Extracted records
+++
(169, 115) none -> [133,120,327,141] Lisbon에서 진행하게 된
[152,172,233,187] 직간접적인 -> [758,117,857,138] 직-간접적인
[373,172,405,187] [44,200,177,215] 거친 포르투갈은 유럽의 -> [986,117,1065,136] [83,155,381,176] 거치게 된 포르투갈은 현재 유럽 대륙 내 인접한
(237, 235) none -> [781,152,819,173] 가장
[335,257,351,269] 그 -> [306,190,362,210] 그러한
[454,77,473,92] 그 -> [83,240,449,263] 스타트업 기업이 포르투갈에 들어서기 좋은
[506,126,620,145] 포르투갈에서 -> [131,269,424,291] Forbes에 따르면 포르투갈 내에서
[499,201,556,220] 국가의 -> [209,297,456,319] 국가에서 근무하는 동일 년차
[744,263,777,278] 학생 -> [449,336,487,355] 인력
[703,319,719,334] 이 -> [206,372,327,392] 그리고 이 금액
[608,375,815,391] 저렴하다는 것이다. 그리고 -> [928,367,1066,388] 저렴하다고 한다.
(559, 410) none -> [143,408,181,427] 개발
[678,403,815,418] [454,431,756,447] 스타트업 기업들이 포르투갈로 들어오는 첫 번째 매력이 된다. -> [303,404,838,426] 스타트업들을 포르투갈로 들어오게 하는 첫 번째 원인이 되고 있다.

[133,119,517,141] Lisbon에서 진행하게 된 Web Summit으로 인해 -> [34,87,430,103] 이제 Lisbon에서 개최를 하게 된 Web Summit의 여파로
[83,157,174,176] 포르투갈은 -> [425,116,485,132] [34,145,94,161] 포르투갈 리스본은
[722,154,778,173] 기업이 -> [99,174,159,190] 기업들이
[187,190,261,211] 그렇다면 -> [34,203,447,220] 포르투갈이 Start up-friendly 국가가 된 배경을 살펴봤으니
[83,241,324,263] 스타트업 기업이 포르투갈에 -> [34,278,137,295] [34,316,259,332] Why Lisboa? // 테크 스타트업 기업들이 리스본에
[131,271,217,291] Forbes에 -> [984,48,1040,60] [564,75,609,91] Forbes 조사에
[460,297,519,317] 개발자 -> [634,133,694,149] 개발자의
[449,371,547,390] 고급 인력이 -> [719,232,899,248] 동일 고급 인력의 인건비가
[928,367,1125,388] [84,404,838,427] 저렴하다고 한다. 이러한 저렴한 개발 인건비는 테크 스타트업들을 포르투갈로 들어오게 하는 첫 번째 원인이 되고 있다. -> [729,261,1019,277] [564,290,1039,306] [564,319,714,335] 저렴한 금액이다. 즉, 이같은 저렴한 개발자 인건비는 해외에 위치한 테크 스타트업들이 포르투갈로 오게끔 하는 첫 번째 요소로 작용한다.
+++
● **EXERCISE INSTRUCTIONS**
Would you please give all of the entries above once more, exactly as they are?

● **ANSWER SECTION**
(169, 115) none -> [133,120,327,141] Lisbon에서 진행하게 된
[152,172,233,187] 직간접적인 -> [758,117,857,138] 직-간접적인
[373,172,405,187] [44,200,177,215] 거친 포르투갈은 유럽의 -> [986,117,1065,136] [83,155,381,176] 거치게 된 포르투갈은 현재 유럽 대륙 내 인접한
(237, 235) none -> [781,152,819,173] 가장
[335,257,351,269] 그 -> [306,190,362,210] 그러한
[454,77,473,92] 그 -> [83,240,449,263] 스타트업 기업이 포르투갈에 들어서기 좋은
[506,126,620,145] 포르투갈에서 -> [131,269,424,291] Forbes에 따르면 포르투갈 내에서
[499,201,556,220] 국가의 -> [209,297,456,319] 국가에서 근무하는 동일 년차
[744,263,777,278] 학생 -> [449,336,487,355] 인력
[703,319,719,334] 이 -> [206,372,327,392] 그리고 이 금액
[608,375,815,391] 저렴하다는 것이다. 그리고 -> [928,367,1066,388] 저렴하다고 한다.
(559, 410) none -> [143,408,181,427] 개발
[678,403,815,418] [454,431,756,447] 스타트업 기업들이 포르투갈로 들어오는 첫 번째 매력이 된다. -> [303,404,838,426] 스타트업들을 포르투갈로 들어오게 하는 첫 번째 원인이 되고 있다.

[133,119,517,141] Lisbon에서 진행하게 된 Web Summit으로 인해 -> [34,87,430,103] 이제 Lisbon에서 개최를 하게 된 Web Summit의 여파로
[83,157,174,176] 포르투갈은 -> [425,116,485,132] [34,145,94,161] 포르투갈 리스본은
[722,154,778,173] 기업이 -> [99,174,159,190] 기업들이
[187,190,261,211] 그렇다면 -> [34,203,447,220] 포르투갈이 Start up-friendly 국가가 된 배경을 살펴봤으니
[83,241,324,263] 스타트업 기업이 포르투갈에 -> [34,278,137,295] [34,316,259,332] Why Lisboa? // 테크 스타트업 기업들이 리스본에
[131,271,217,291] Forbes에 -> [984,48,1040,60] [564,75,609,91] Forbes 조사에
[460,297,519,317] 개발자 -> [634,133,694,149] 개발자의
[449,371,547,390] 고급 인력이 -> [719,232,899,248] 동일 고급 인력의 인건비가
[928,367,1125,388] [84,404,838,427] 저렴하다고 한다. 이러한 저렴한 개발 인건비는 테크 스타트업들을 포르투갈로 들어오게 하는 첫 번째 원인이 되고 있다. -> [729,261,1019,277] [564,290,1039,306] [564,319,714,335] 저렴한 금액이다. 즉, 이같은 저렴한 개발자 인건비는 해외에 위치한 테크 스타트업들이 포르투갈로 오게끔 하는 첫 번째 요소로 작용한다.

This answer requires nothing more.